Para comenzar, aspire los medios de los pocillos donde se cultivan las células encapsuladas en hidrogel en la placa de 24 pocillos. Enjuague los hidrogeles pipeteando 500 microlitros de PBS directamente en cada pocillo que contenga los hidrogeles y luego aspire suavemente el PBS. Con una pipeta de 1.000 microlitros, añada 500 microlitros de solución fijadora por pocillo para fijar los esferoides en la placa de 24 pocillos.
Deje que el fijador remoje los geles durante 30 minutos a temperatura ambiente, antes de pipetear la solución fijadora y desecharla en un contenedor de residuos designado. A continuación, enjuague los hidrogeles con PBS tres veces como se demostró anteriormente. Si no se usan inmediatamente, almacene los hidrogeles en 500 microlitros de PBS por pocillo a cuatro grados centígrados hasta por una semana.
Para teñir las células encapsuladas en hidrogel, primero prepare anticuerpos primarios adecuadamente diluidos para la nestina y SOX2. Después de aspirar el PBS de los pocillos, agregue 50 microlitros de los anticuerpos diluidos a cada pocillo. Incubar las células con los anticuerpos durante 24 horas para teñirlas por completo.

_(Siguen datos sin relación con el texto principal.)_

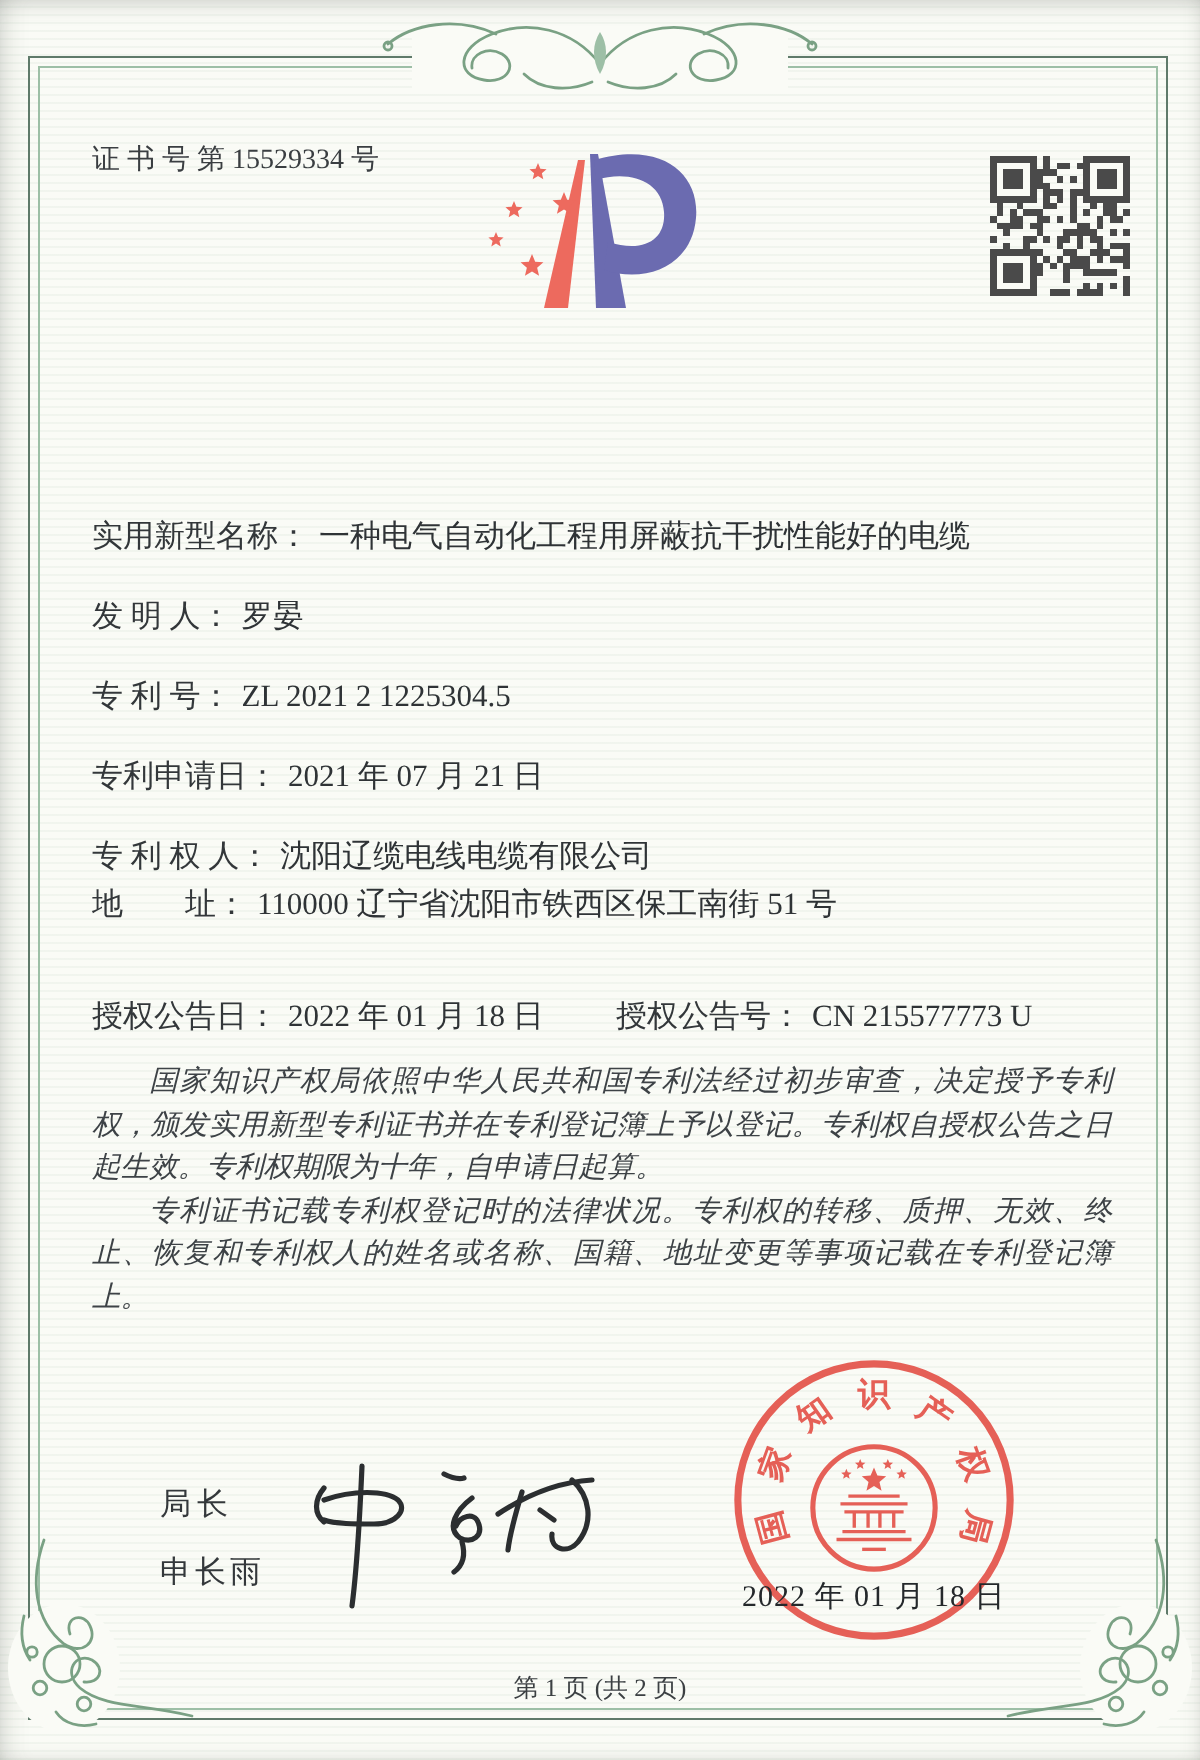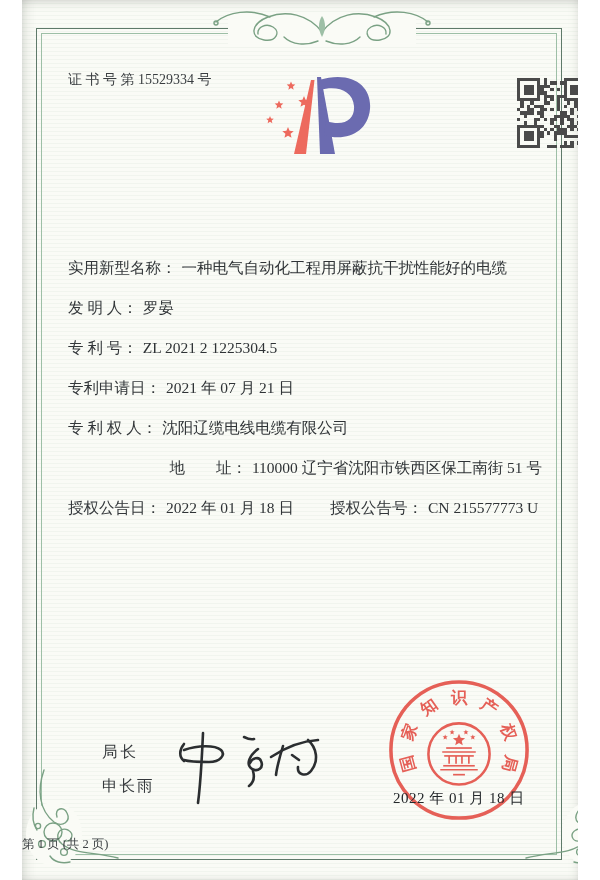--- a/index.html
+++ b/index.html
@@ -4,7 +4,7 @@
 <style>
   html,body{margin:0;padding:0;background:#ffffff;}
   .page{
-    position:relative;width:556px;height:880px;margin:0 auto;overflow:hidden;
+    position:relative;width:600px;height:880px;margin:0 auto;overflow:hidden;
     background:#fafbf6;
     font-family:"Liberation Serif","DejaVu Serif",serif;
     color:#33373a;

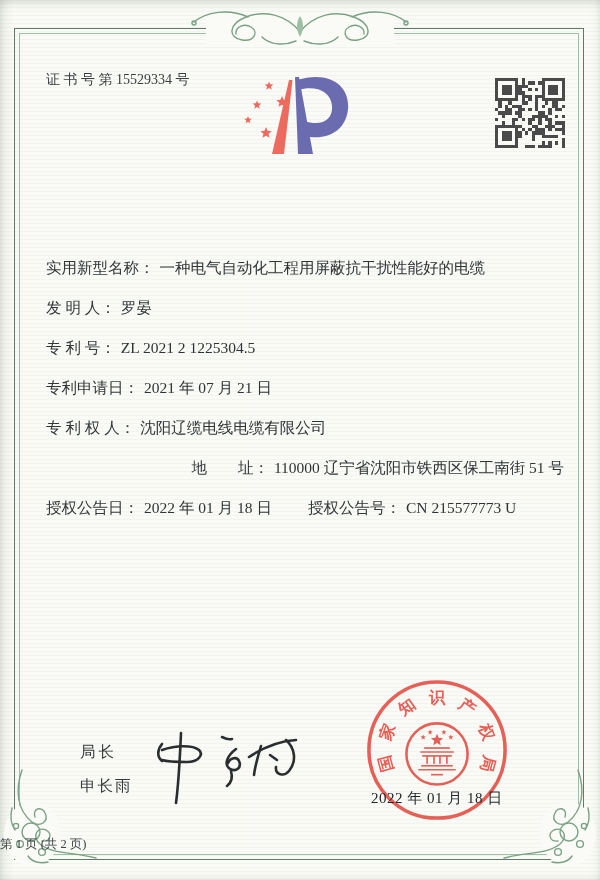--- a/index.html
+++ b/index.html
@@ -259,7 +259,7 @@
     <div class="frow" style="top:160px;">
       <span class="lab">专 利 权 人：</span><span class="val">沈阳辽缆电线电缆有限公司</span>
     </div>
-    <div class="frow" style="top:200px;text-align:right;">
+    <div class="frow" style="top:184px;">
       <span class="lab">地　　址：</span><span class="val">110000 辽宁省沈阳市铁西区保工南街 51 号</span>
     </div>
     <div class="frow" style="top:240px;">

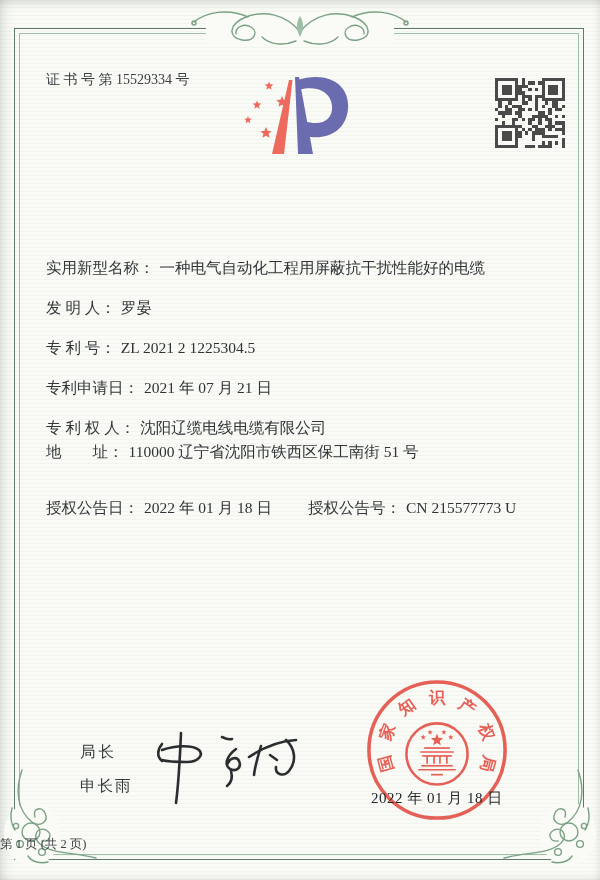--- a/index.html
+++ b/index.html
@@ -272,6 +272,10 @@
     </div>
   </div>
 
+  <div class="paras">
+    <p>国家知识产权局依照中华人民共和国专利法经过初步审查，决定授予专利权，颁发实用新型专利证书并在专利登记簿上予以登记。专利权自授权公告之日起生效。专利权期限为十年，自申请日起算。</p>
+    <p>专利证书记载专利权登记时的法律状况。专利权的转移、质押、无效、终止、恢复和专利权人的姓名或名称、国籍、地址变更等事项记载在专利登记簿上。</p>
+  </div>
 
   <div class="signer">
     <div>局长</div>

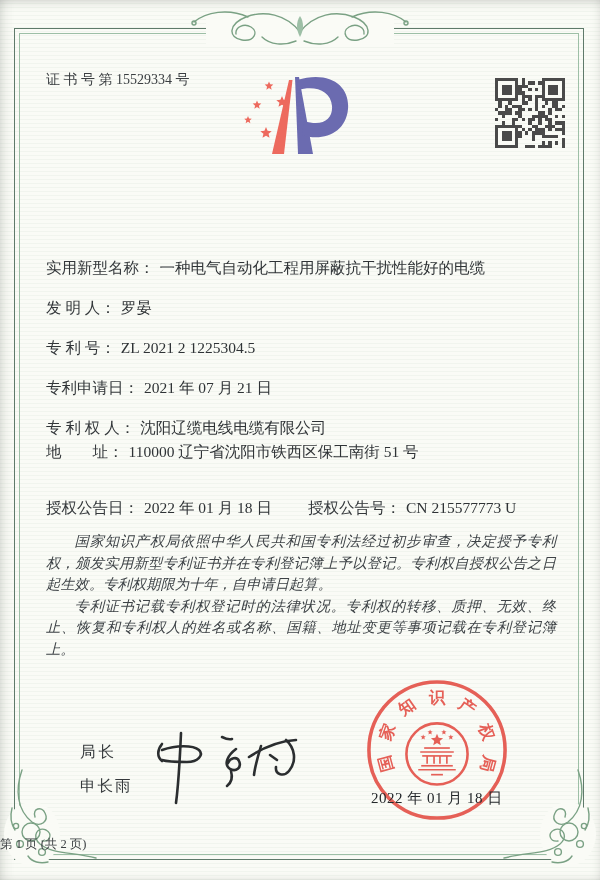--- a/index.html
+++ b/index.html
@@ -44,7 +44,7 @@
   .seal-char{font-size:16.5px;font-weight:bold;fill:#e4534a;text-anchor:middle;
              font-family:"Liberation Serif","DejaVu Serif",serif;}
   .seal-date{position:absolute;left:371px;top:789px;font-size:15px;color:#24282b;letter-spacing:.5px;z-index:5;}
-  .footer{position:absolute;left:0;right:0;top:836px;font-size:12.5px;color:#3c4043;}
+  .footer{position:absolute;left:0;right:0;top:836px;text-align:center;font-size:12.5px;color:#3c4043;}
   .green-stroke{stroke:#7aa184;fill:none;stroke-width:1.4;stroke-linecap:round;}
   .paper-fill{fill:#fafbf6;}
 </style>

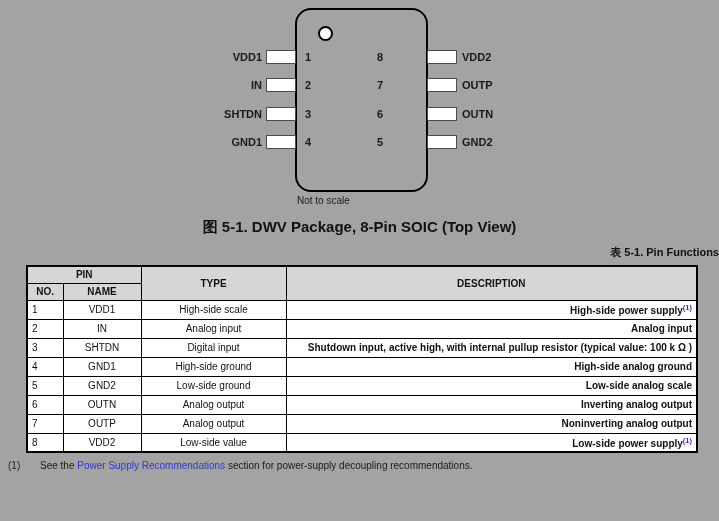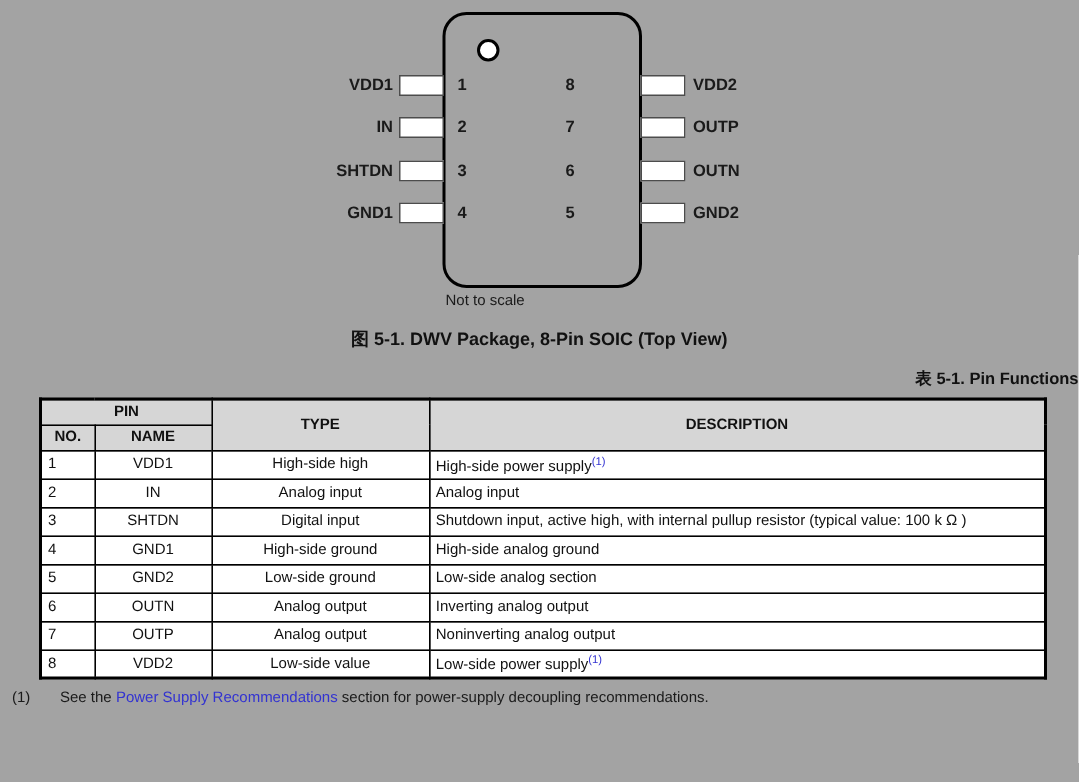--- a/index.html
+++ b/index.html
@@ -53,7 +53,7 @@
   
   .fig-caption {
     position: absolute; left: 0; top: 218px; width: 719px;
-    text-align: center; font-size: 12px; font-weight: bold; color: #111;
+    text-align: center; font-size: 15px; font-weight: bold; color: #111;
   }
   .tbl-caption {
     position: absolute; left: 0; top: 245px; width: 719px;

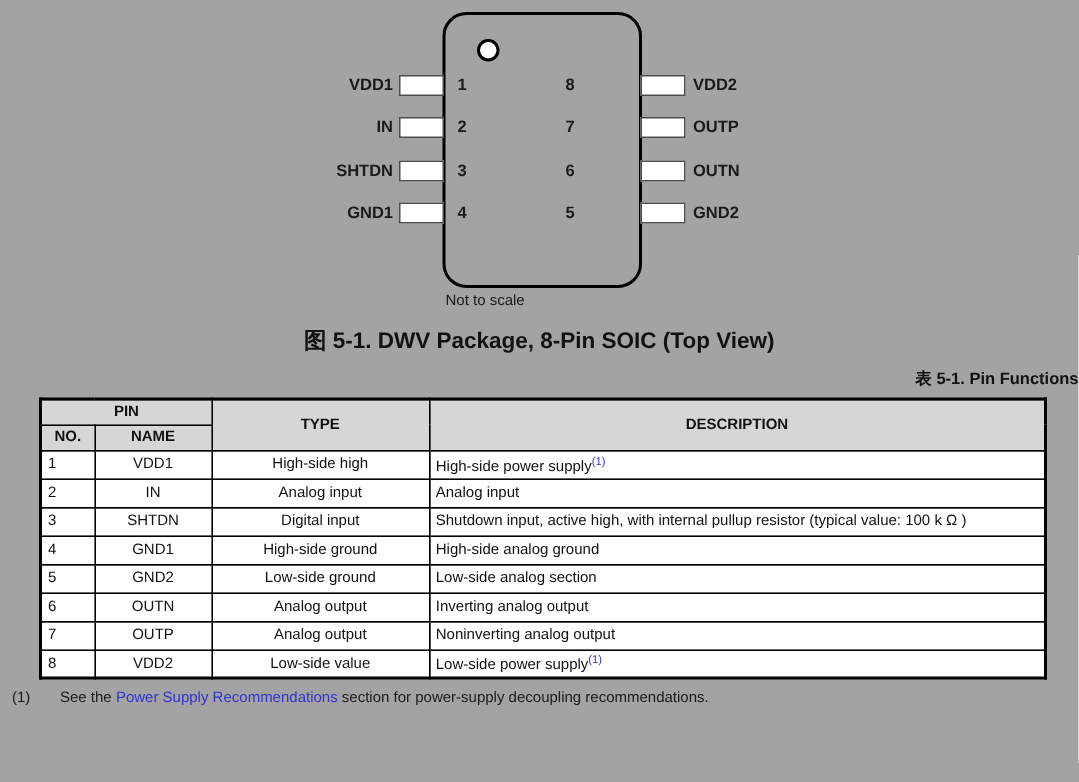--- a/index.html
+++ b/index.html
@@ -157,7 +157,7 @@
         <tr>
           <td class="c-no">1</td>
           <td class="c-name">VDD1</td>
-          <td class="c-type">High-side high</td>
+          <td class="c-type">High-side scale</td>
           <td class="c-desc"><span>High-side power supply</span><sup class="ref">(1)</sup></td>
         </tr>
         <tr>

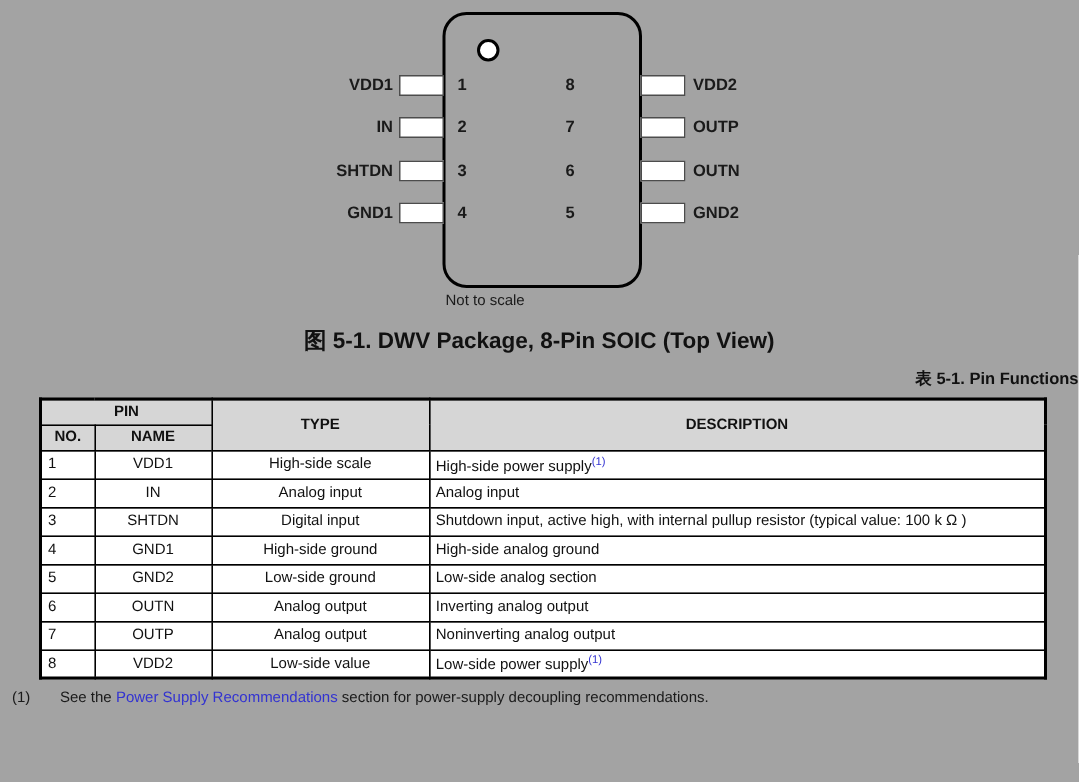--- a/index.html
+++ b/index.html
@@ -77,7 +77,7 @@
   td.c-no   { text-align: left; padding-left: 3px; }
   td.c-name { text-align: center; }
   td.c-type { text-align: center; }
-  td.c-desc { text-align: left; }
+  td.c-desc { text-align: right; font-weight: bold; }
   sup.ref {
     font-size: 7.5px; color: #3333d1; vertical-align: 4px; letter-spacing: 0;
   }

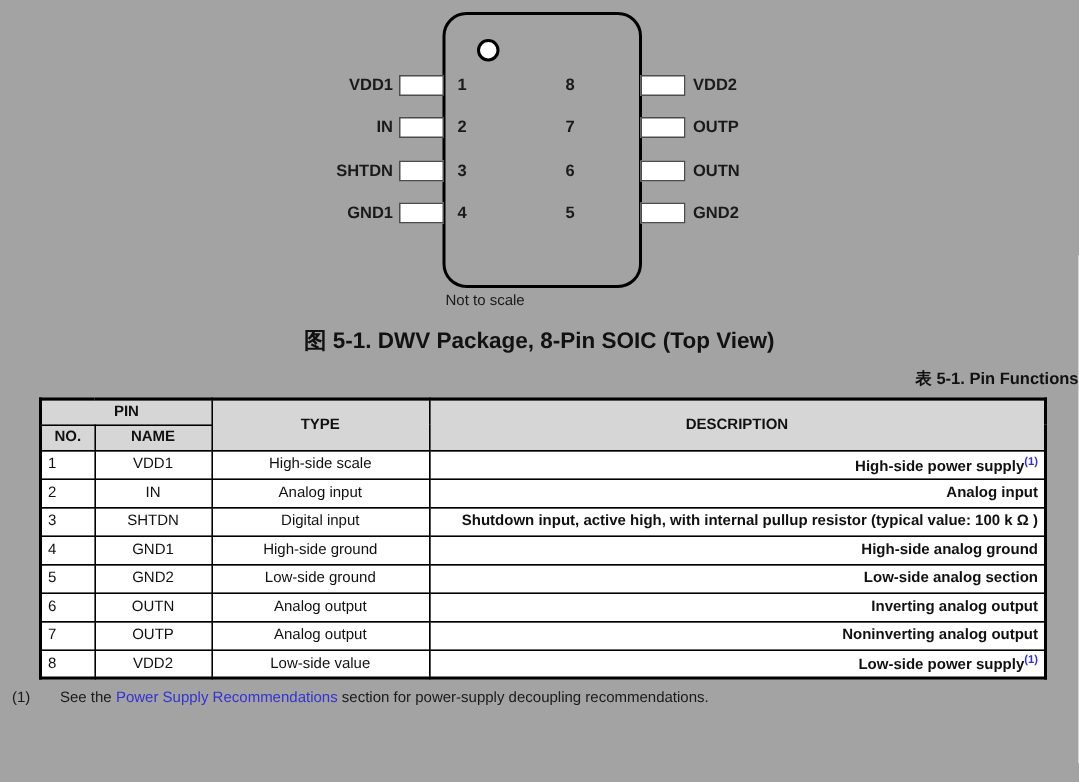--- a/index.html
+++ b/index.html
@@ -182,7 +182,7 @@
           <td class="c-no">5</td>
           <td class="c-name">GND2</td>
           <td class="c-type">Low-side ground</td>
-          <td class="c-desc"><span>Low-side analog section</span></td>
+          <td class="c-desc"><span>Low-side analog scale</span></td>
         </tr>
         <tr>
           <td class="c-no">6</td>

A continuación, con una pipeta de 1.000 microlitros, retire la solución de tinción y deseche los residuos de forma adecuada. Después de enjuagar los hidrogeles tres veces, guárdelos en PBS a cuatro grados centígrados hasta dos semanas antes de la obtención de imágenes, o tome imágenes inmediatamente. Para eliminar el esferoide teñido y mejorar la transparencia de las imágenes, primero aspire el PBS de cada pocillo.
A continuación, trate secuencialmente los esferoides con 500 microlitros de formamida al 20%, 40% y 80% por pocillo durante 90 minutos cada uno. Finalmente, incubar los hidrogeles en formamida al 100% durante 24 horas antes de la toma de imágenes. Los esferoides se obtuvieron imágenes a diferentes profundidades de la pila z, lo que permitió la evaluación de la viabilidad de la celda en cada ubicación dentro de la pila z.
Una proyección máxima utilizando la pila de esferoides representaba el punto más alto de intensidad de luz dentro de cada ubicación, simplificado en una sola imagen. Las imágenes representativas de los esferoides teñidos revelaron que el factor de transcripción de autorrenovación, SOX2, estaba colocalizado con DAPI en el núcleo. Por el contrario, el marcador de células madre nestina estaba presente en todas las células.
No hubo diferencia entre el esferoide de flotación libre sin gel y los esferoides encapsulados, posiblemente debido a la inercia del gel PEG utilizado. Las imágenes representativas de secciones ópticas a unas 90 micras en esferoides aclarados y no aclarados revelaron que cuando se realizaba el aclarado, el núcleo del esferoide podía obtener imágenes a unas 30 micras más profundas en comparación con un esferoide no aclarado.